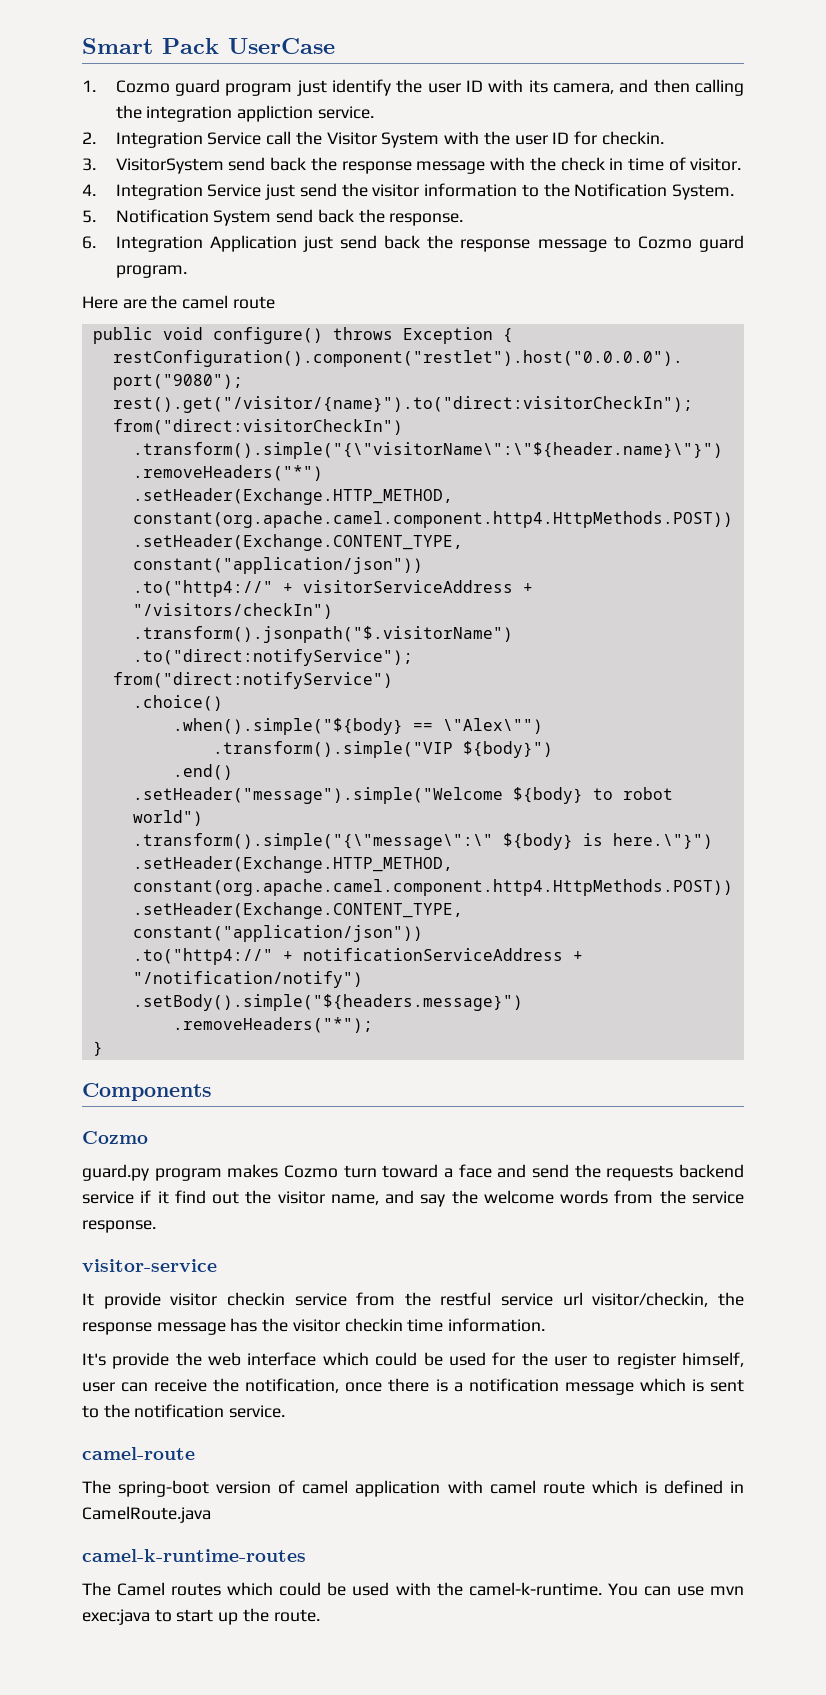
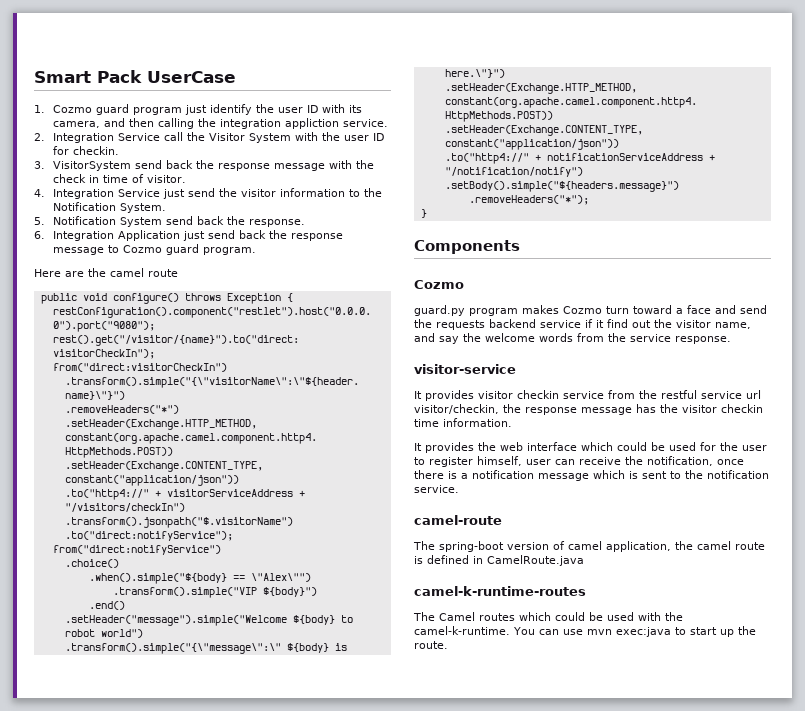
- It provide visitor checkin service from the restful service url visitor/checkin, the response message has the visitor checkin time information.
+ It provides visitor checkin service from the restful service url visitor/checkin, the response message has the visitor checkin time information.
- It's provide the web interface which could be used for the user to register himself, user can receive the notification, once there is a notification message which is sent to the notification service.
+ It provides the web interface which could be used for the user to register himself, user can receive the notification, once there is a notification message which is sent to the notification service.
- The spring-boot version of camel application with camel route which is defined in CamelRoute.java
+ The spring-boot version of camel application, the camel route is defined in CamelRoute.java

▶ Task to complete: Write the records out again verbatim and omit the pictures they contain.

▶ Task answer:
- It provide visitor checkin service from the restful service url visitor/checkin, the response message has the visitor checkin time information.
+ It provides visitor checkin service from the restful service url visitor/checkin, the response message has the visitor checkin time information.
- It's provide the web interface which could be used for the user to register himself, user can receive the notification, once there is a notification message which is sent to the notification service.
+ It provides the web interface which could be used for the user to register himself, user can receive the notification, once there is a notification message which is sent to the notification service.
- The spring-boot version of camel application with camel route which is defined in CamelRoute.java
+ The spring-boot version of camel application, the camel route is defined in CamelRoute.java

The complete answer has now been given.